Return all of the data that follows precisely, leaving every image out.

** Opening STORED DATA block **

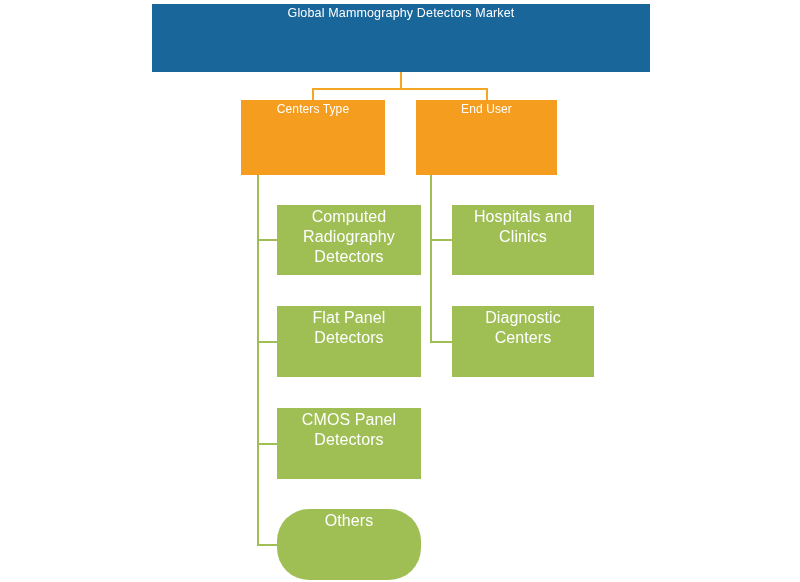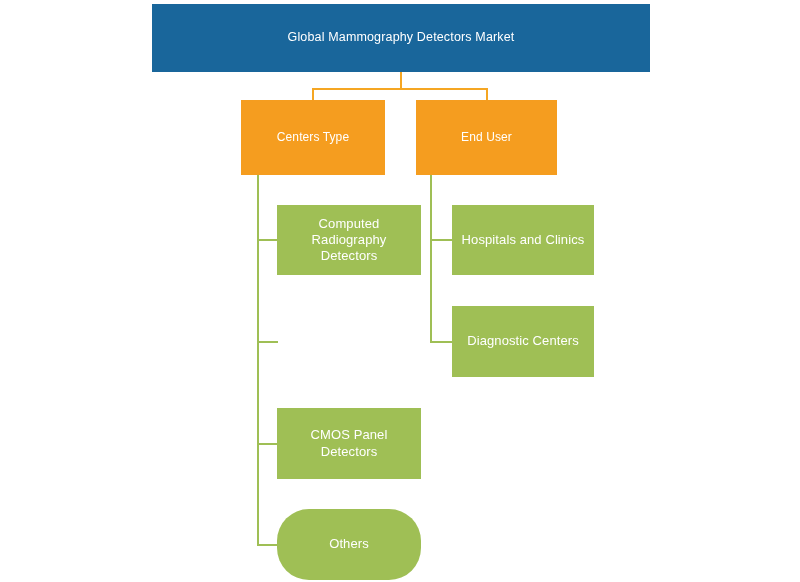--- a/index.html
+++ b/index.html
@@ -22,7 +22,6 @@
   .node {
     position: absolute;
     display: flex;
-    align-items: center;
     justify-content: center;
     text-align: center;
     box-sizing: border-box;

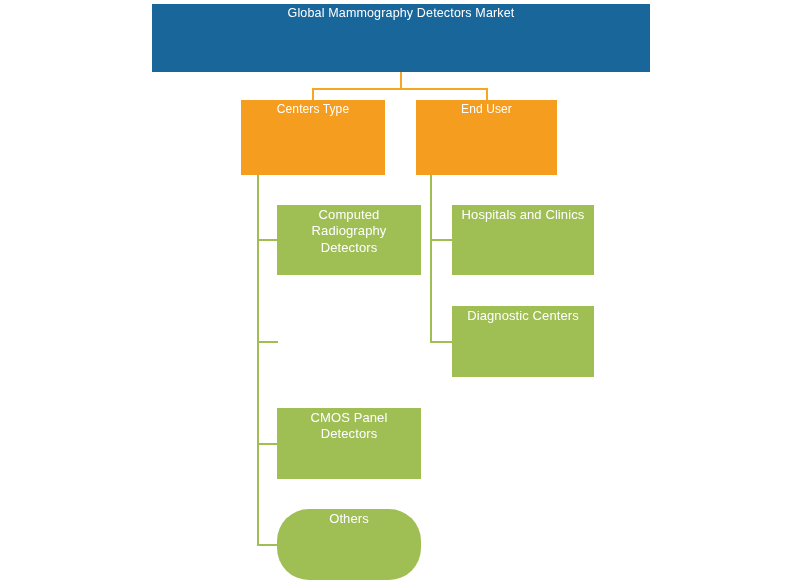--- a/index.html
+++ b/index.html
@@ -39,7 +39,7 @@
     letter-spacing: 0.1px;
   }
   .node-level3 {
-    font-size: 13px;
+    font-size: 16px;
     letter-spacing: 0.1px;
   }
   .connector {

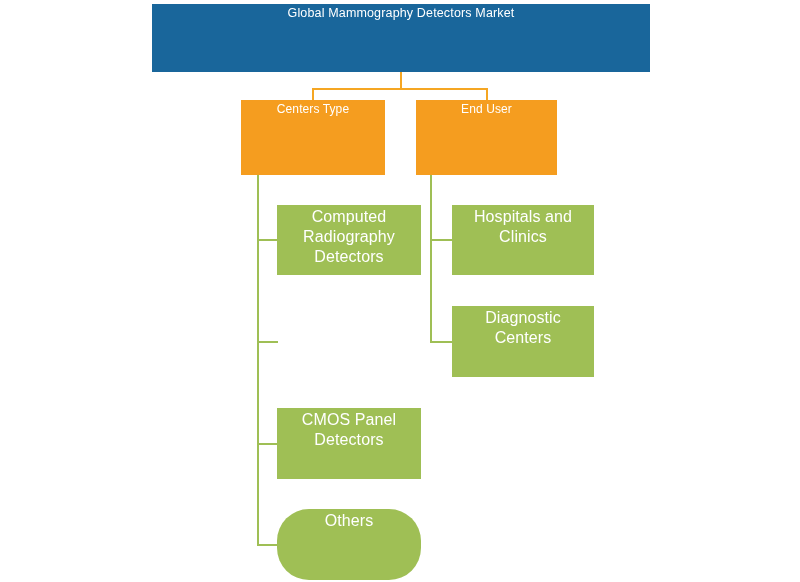--- a/index.html
+++ b/index.html
@@ -94,6 +94,9 @@
 Detectors</span>
   </div>
 
+  <div class="node node-level3" style="left:277px; top:306px; width:144px; height:71px; background:#9FBF55;">
+    <span class="label-text">Flat Panel Detectors</span>
+  </div>
 
   <div class="node node-level3" style="left:277px; top:408px; width:144px; height:71px; background:#9FBF55;">
     <span class="label-text">CMOS Panel Detectors</span>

** Closing STORED DATA block **

#### RESULT OF THE EXERCISE:
--- a/index.html
+++ b/index.html
@@ -22,7 +22,6 @@
   .node {
     position: absolute;
     display: flex;
-    align-items: center;
     justify-content: center;
     text-align: center;
     box-sizing: border-box;

--- a/index.html
+++ b/index.html
@@ -39,7 +39,7 @@
     letter-spacing: 0.1px;
   }
   .node-level3 {
-    font-size: 13px;
+    font-size: 16px;
     letter-spacing: 0.1px;
   }
   .connector {

--- a/index.html
+++ b/index.html
@@ -94,6 +94,9 @@
 Detectors</span>
   </div>
 
+  <div class="node node-level3" style="left:277px; top:306px; width:144px; height:71px; background:#9FBF55;">
+    <span class="label-text">Flat Panel Detectors</span>
+  </div>
 
   <div class="node node-level3" style="left:277px; top:408px; width:144px; height:71px; background:#9FBF55;">
     <span class="label-text">CMOS Panel Detectors</span>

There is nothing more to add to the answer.